Already done that, but cheers anyway. 270R Seems to give a nice even brightness from the new rectangular yellow LED's compared to the existing yellow LED's.
Re trace re-routing, all that’s necessary is to cut the track in between the two LED’s, ground the side of this cut track that connects to the LED that goes directly to the on-board resistor, and solder a limiting resistor to the other side on which the tail lead will connect to (And secure the wire properly so tracks don't get torn off...)
Unfortunately, cutting tracks with a old hacksaw blade is tricky, and I caught a track nearby (Not enough to break the track, just took the top surface off) so its now covered, along with the split track, with a blob of superglue to prevent corrosion.
Also, the original ground pad for the series LED chain has begun to lift off of the board, so I’ve scratched back some of the coating on the track just before the pad so the whole area can be reinforced with solder.
Fortunately, I’ve found a wire with the correct crimp for the LED PCB header plug, so it looks like im going to try and find all the correct SMD's and make a good job of this little project.
You might have noticed by now that im paranoid about even the tiniest of mistakes... :-)

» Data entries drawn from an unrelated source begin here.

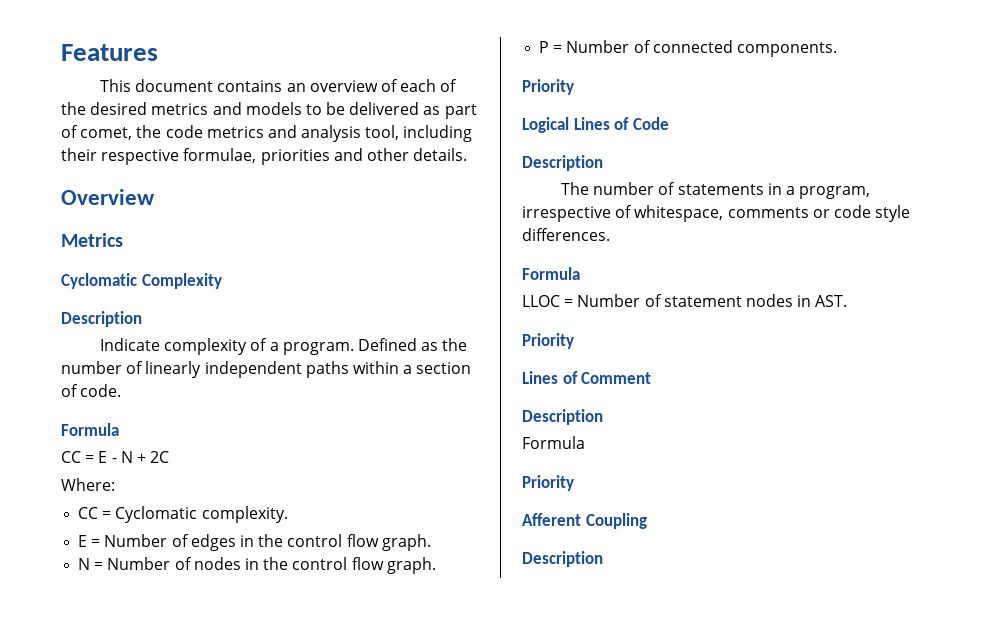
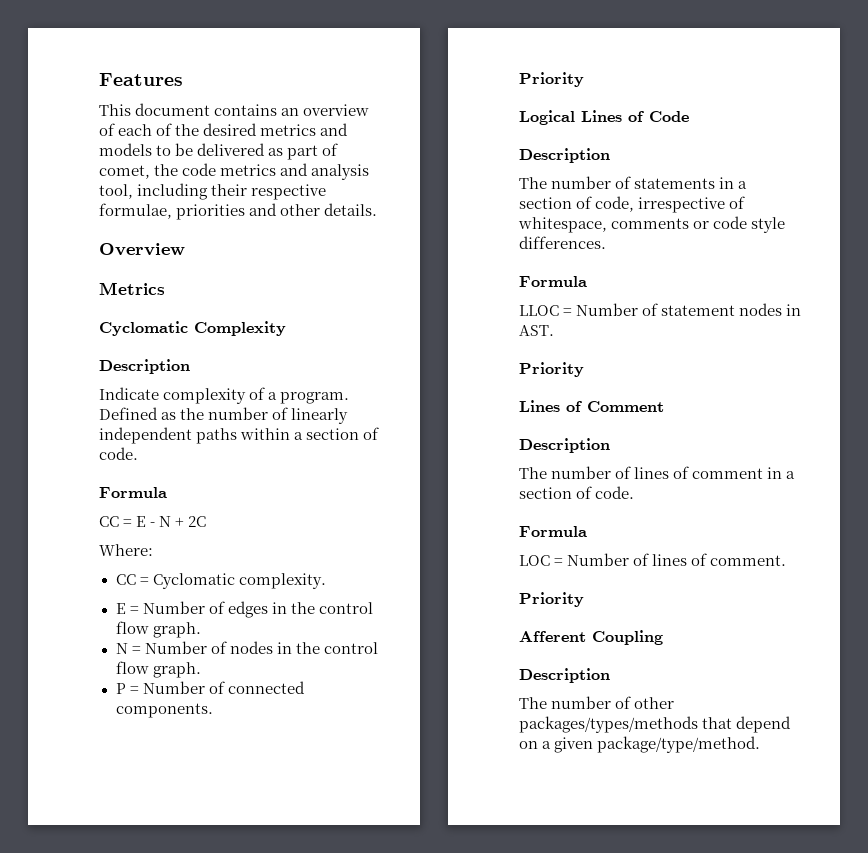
- The number of statements in a program, irrespective of whitespace, comments or code style differences.
+ The number of statements in a section of code, irrespective of whitespace, comments or code style differences.
  Lines of Comment
  Description
+ The number of lines of comment in a section of code.
  Formula
+ LOC = Number of lines of comment.
  Priority
  Afferent Coupling
  Description
+ The number of other packages/types/methods that depend on a given package/type/method.

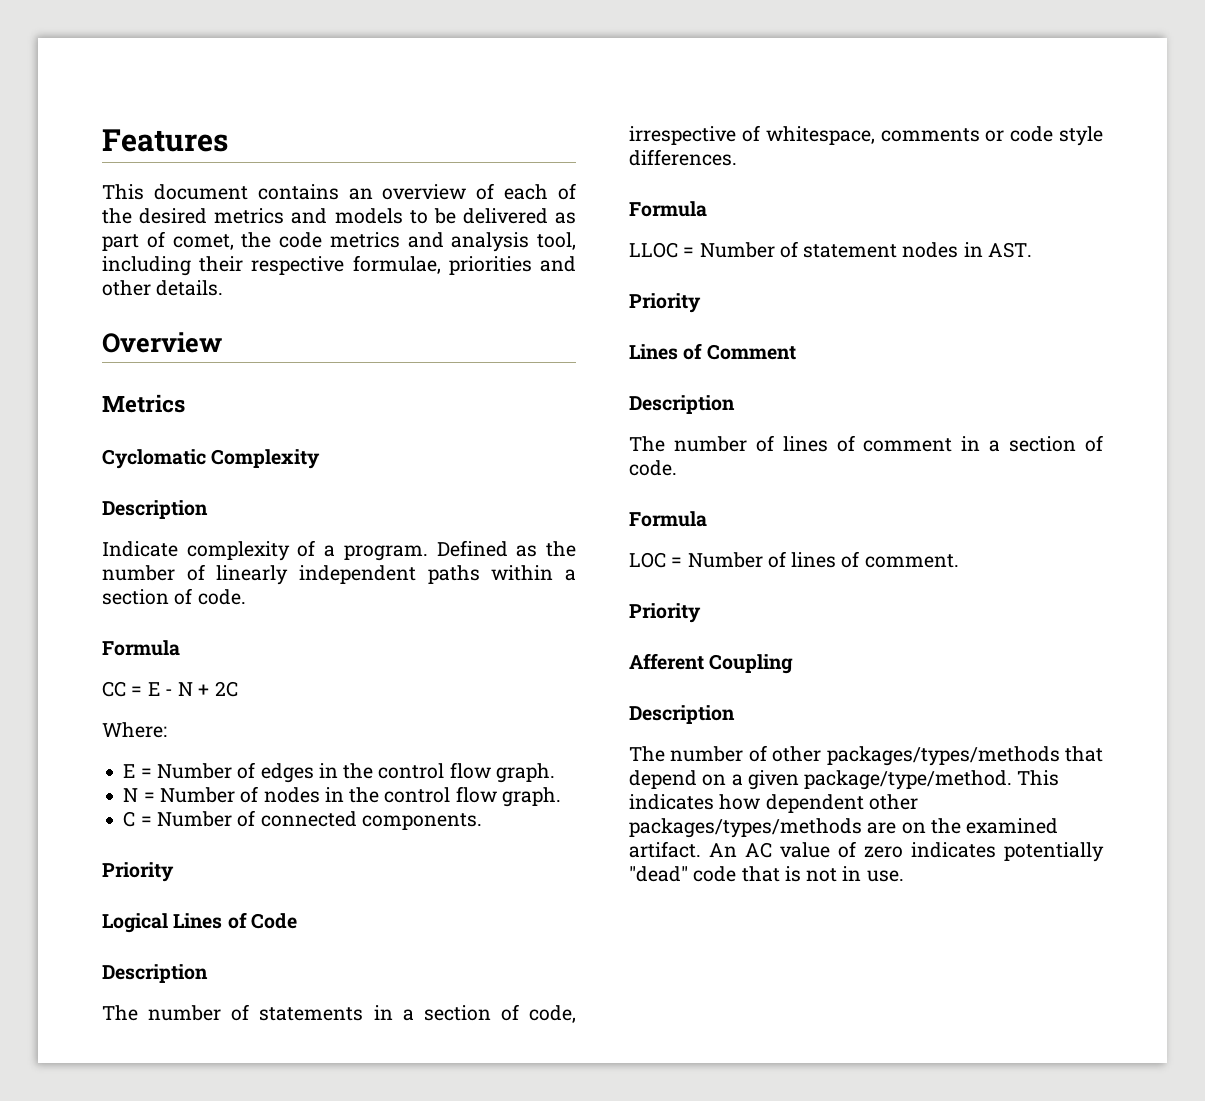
- CC = Cyclomatic complexity.
- P = Number of connected components.
+ C = Number of connected components.
+ This indicates how dependent other packages/types/methods are on the examined artifact. An AC value of zero indicates potentially "dead" code that is not in use.

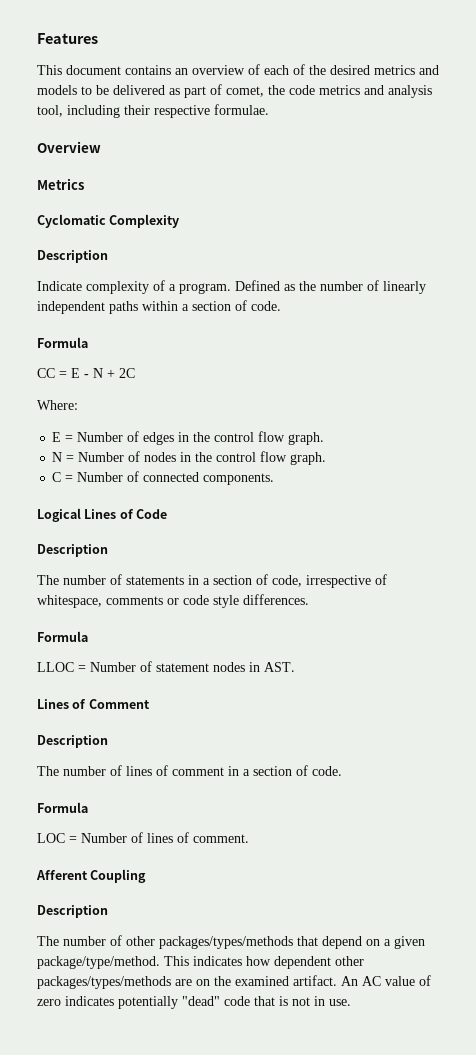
- This document contains an overview of each of the desired metrics and models to be delivered as part of comet, the code metrics and analysis tool, including their respective formulae, priorities and other details.
+ This document contains an overview of each of the desired metrics and models to be delivered as part of comet, the code metrics and analysis tool, including their respective formulae.
  C = Number of connected components.
- Priority
  LLOC = Number of statement nodes in AST.
- Priority
  LOC = Number of lines of comment.
- Priority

The plastic fill will be a piece of white 2mm thick acrylic, composed of a 7mm by 7mm square section at the top, followed by a 5mm long symmetrical taper down to 3mm width at the bottm to act as a stand-off to ensure the correct height of the LED's. I'll *make use of* the local schools laser cutter tomorrow and churn 9 off at once (Just in case I want to mod 9 A1200's...)
Hodgkinson.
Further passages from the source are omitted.